Yang Doris, Zhou Doudou, Cai Steven, Gan Ziming, Pencina Michael, Avillach Paul, Cai Tianxi, Hong Chuan
Department of Biomedical Informatics, Harvard Medical School, Boston, MA, United States.
Department of Statistics and Data Science, National University of Singapore, Singapore, Singapore.
JMIR Med Inform. 2025 Jan 22;13:e54133. doi: 10.2196/54133.
Cohort studies contain rich clinical data across large and diverse patient populations and are a common source of observational data for clinical research. Because large scale cohort studies are both time and resource intensive, one alternative is to harmonize data from existing cohorts through multicohort studies. However, given differences in variable encoding, accurate variable harmonization is difficult.
We propose SONAR (Semantic and Distribution-Based Harmonization) as a method for harmonizing variables across cohort studies to facilitate multicohort studies.
SONAR used semantic learning from variable descriptions and distribution learning from study participant data. Our method learned an embedding vector for each variable and used pairwise cosine similarity to score the similarity between variables. This approach was built off 3 National Institutes of Health cohorts, including the Cardiovascular Health Study, the Multi-Ethnic Study of Atherosclerosis, and the Women's Health Initiative. We also used gold standard labels to further refine the embeddings in a supervised manner.
The method was evaluated using manually curated gold standard labels from the 3 National Institutes of Health cohorts. We evaluated both the intracohort and intercohort variable harmonization performance. The supervised SONAR method outperformed existing benchmark methods for almost all intracohort and intercohort comparisons using area under the curve and top-k accuracy metrics. Notably, SONAR was able to significantly improve harmonization of concepts that were difficult for existing semantic methods to harmonize.

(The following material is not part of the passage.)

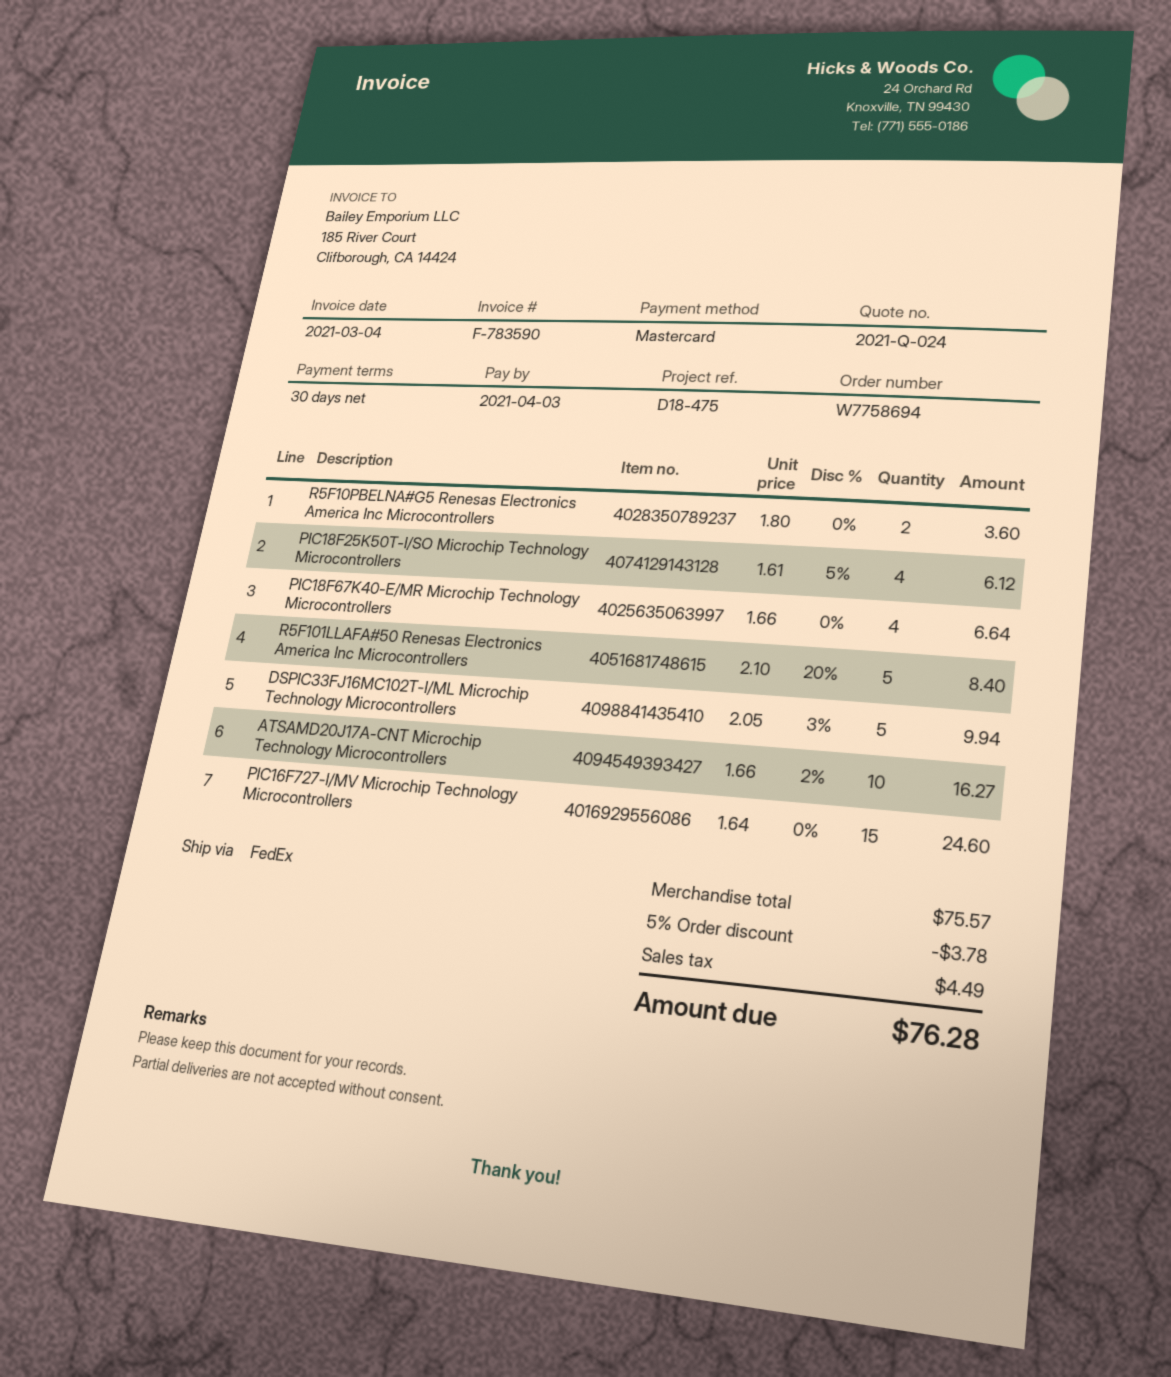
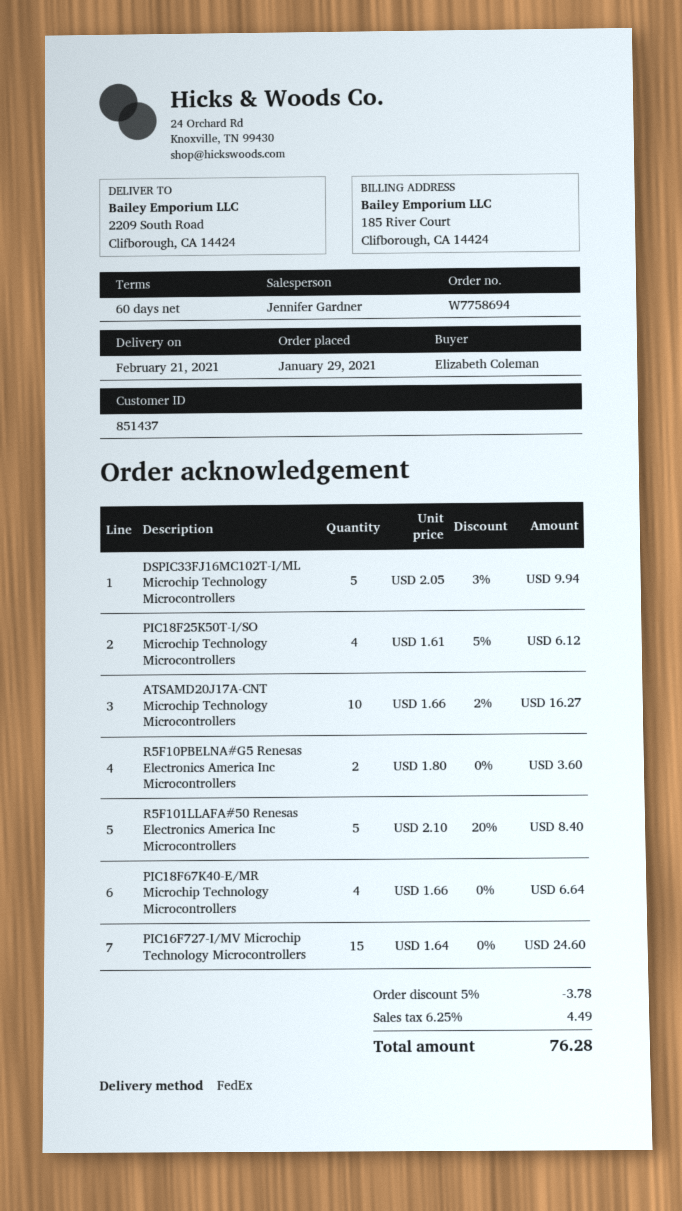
payment terms: 30 days -> 60 days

SONAR achieves accurate variable harmonization within and between cohort studies by harnessing the complementary strengths of semantic learning and variable distribution learning.
队列研究包含来自大量不同患者群体的丰富临床数据,是临床研究观察数据的常见来源。由于大规模队列研究既耗费时间又耗费资源,一种替代方法是通过多队列研究来整合现有队列的数据。然而,鉴于变量编码的差异,准确的变量整合很困难。
我们提出SONAR(基于语义和分布的整合)作为一种在队列研究中整合变量以促进多队列研究的方法。
SONAR使用来自变量描述的语义学习和来自研究参与者数据的分布学习。我们的方法为每个变量学习一个嵌入向量,并使用成对余弦相似度来衡量变量之间的相似度。这种方法基于3个美国国立卫生研究院的队列构建,包括心血管健康研究、动脉粥样硬化多民族研究和妇女健康倡议。我们还使用金标准标签以监督方式进一步优化嵌入。
使用从3个美国国立卫生研究院队列中人工整理的金标准标签对该方法进行评估。我们评估了队列内和队列间的变量整合性能。使用曲线下面积和前k准确率指标,在几乎所有队列内和队列间比较中,有监督的SONAR方法优于现有的基准方法。值得注意的是,SONAR能够显著改善现有语义方法难以整合的概念的整合。
SONAR通过利用语义学习和变量分布学习的互补优势,在队列研究内部和之间实现了准确的变量整合。